--- START ---
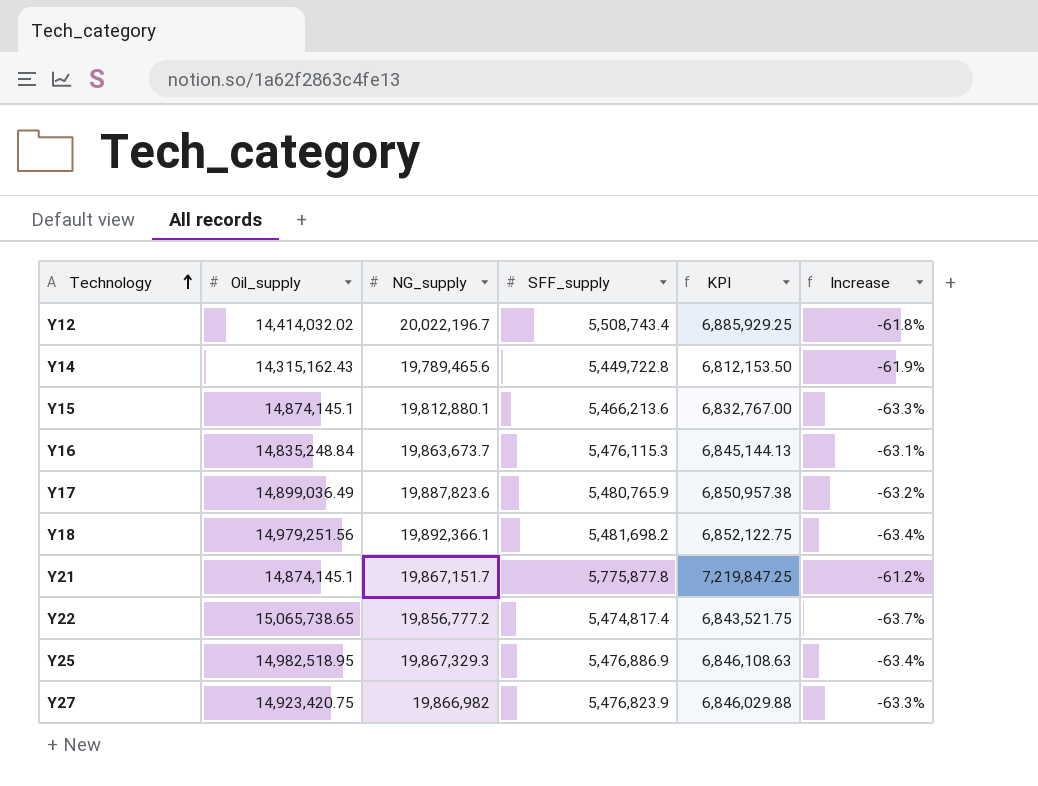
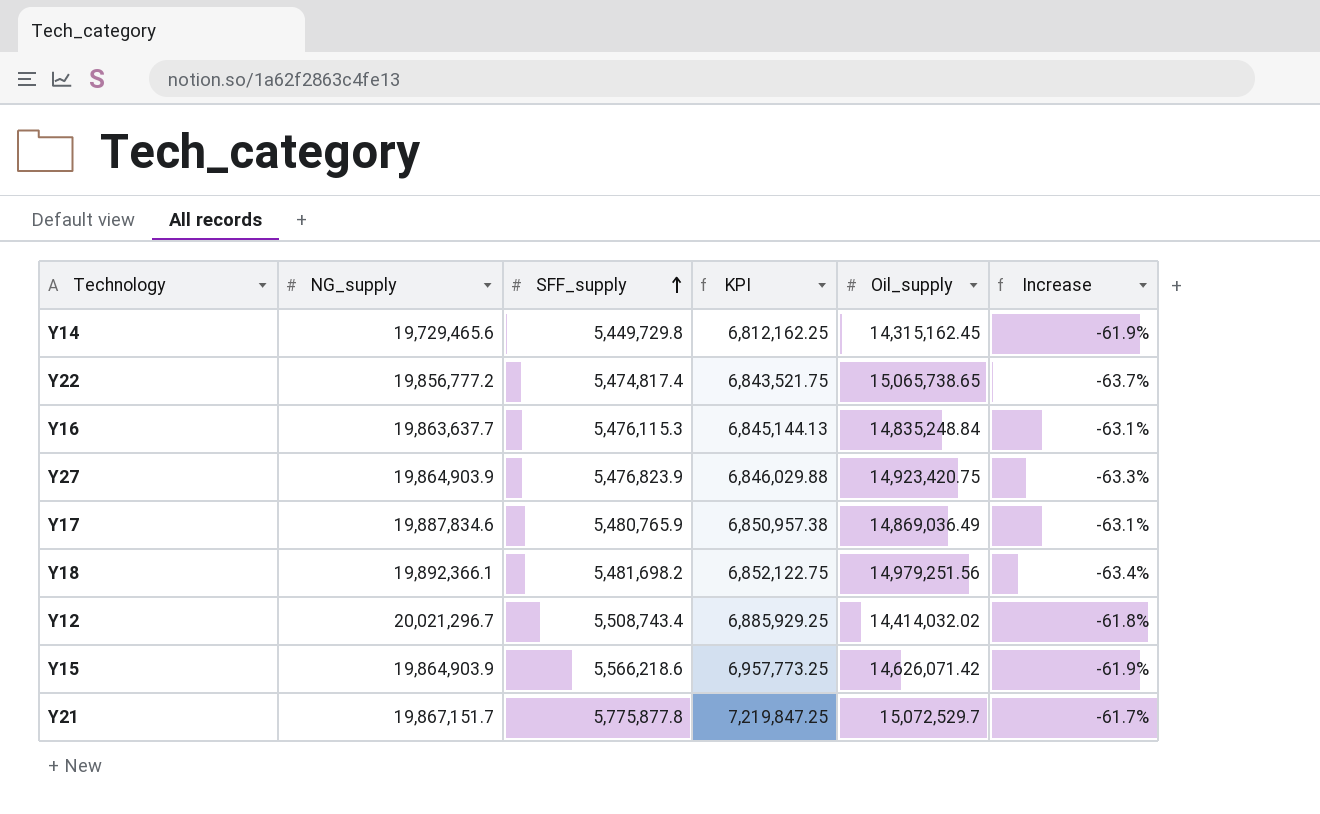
row order: Technology ascending -> SFF_supply ascending
column Oil_supply | position: 2 -> 5
row Y25: 14,982,518.95 | 19,867,329.3 | 5,476,886.9 | 6,846,108.63 | -63.4% -> none
Y14 | NG_supply: 19,789,465.6 -> 19,729,465.6
Y14 | SFF_supply: 5,449,722.8 -> 5,449,729.8
Y14 | KPI: 6,812,153.50 -> 6,812,162.25
Y14 | Oil_supply: 14,315,162.43 -> 14,315,162.45
Y16 | NG_supply: 19,863,673.7 -> 19,863,637.7
Y27 | NG_supply: 19,866,982 -> 19,864,903.9
Y17 | NG_supply: 19,887,823.6 -> 19,887,834.6
Y17 | Oil_supply: 14,899,036.49 -> 14,869,036.49
Y17 | Increase: -63.2% -> -63.1%
Y12 | NG_supply: 20,022,196.7 -> 20,021,296.7
Y15 | NG_supply: 19,812,880.1 -> 19,864,903.9
Y15 | SFF_supply: 5,466,213.6 -> 5,566,218.6
Y15 | KPI: 6,832,767.00 -> 6,957,773.25
Y15 | Oil_supply: 14,874,145.1 -> 14,626,071.42
Y15 | Increase: -63.3% -> -61.9%
Y21 | Oil_supply: 14,874,145.1 -> 15,072,529.7
Y21 | Increase: -61.2% -> -61.7%

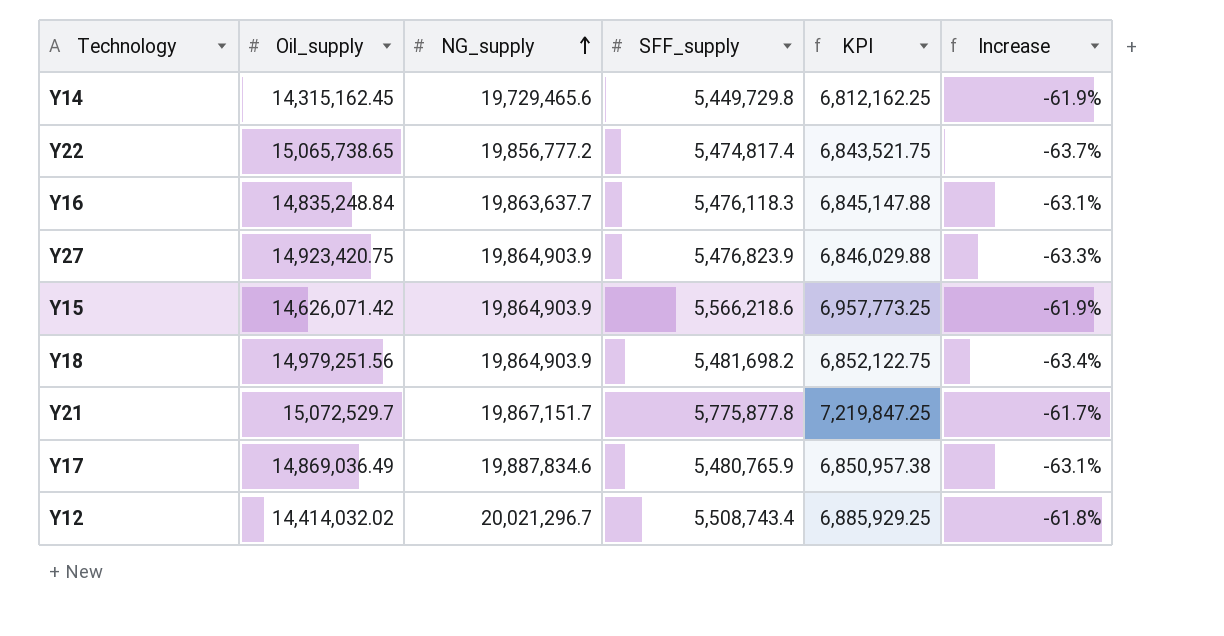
row order: SFF_supply ascending -> NG_supply ascending
column Oil_supply | position: 5 -> 2
Y16 | SFF_supply: 5,476,115.3 -> 5,476,118.3
Y16 | KPI: 6,845,144.13 -> 6,845,147.88
Y18 | NG_supply: 19,892,366.1 -> 19,864,903.9

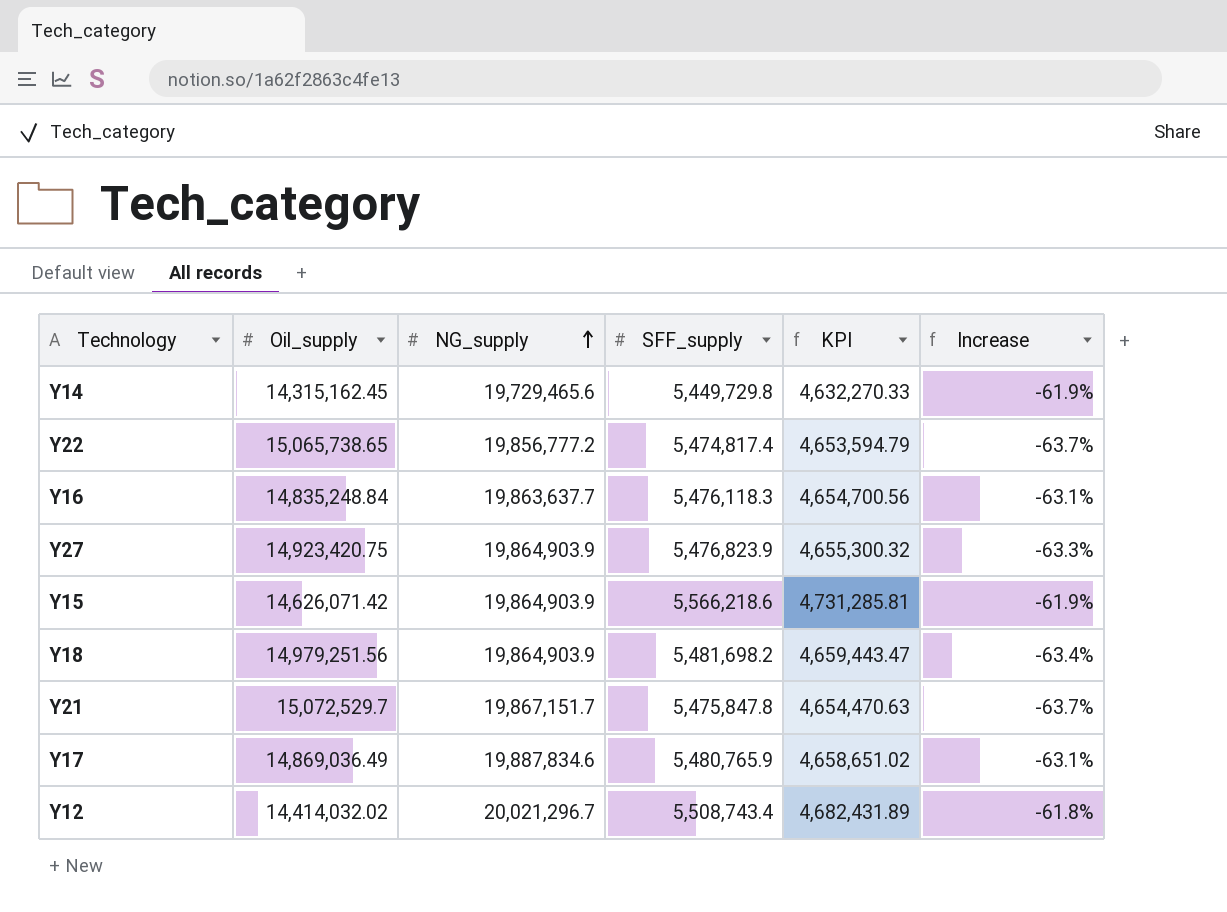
column KPI | formula: [SFF_supply] * 1.25 -> [SFF_supply] * 0.85
Y21 | SFF_supply: 5,775,877.8 -> 5,475,847.8
Y21 | Increase: -61.7% -> -63.7%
--- END ---
**Task statement:** Leaving out every picture, transcribe exactly the lines from the line that contains "Y16 | SFF_supply: 5,476,115.3 -> 5,476,118.3" through the final line of the entries above.

**Answer to the problem:**
Y16 | SFF_supply: 5,476,115.3 -> 5,476,118.3
Y16 | KPI: 6,845,144.13 -> 6,845,147.88
Y18 | NG_supply: 19,892,366.1 -> 19,864,903.9

column KPI | formula: [SFF_supply] * 1.25 -> [SFF_supply] * 0.85
Y21 | SFF_supply: 5,775,877.8 -> 5,475,847.8
Y21 | Increase: -61.7% -> -63.7%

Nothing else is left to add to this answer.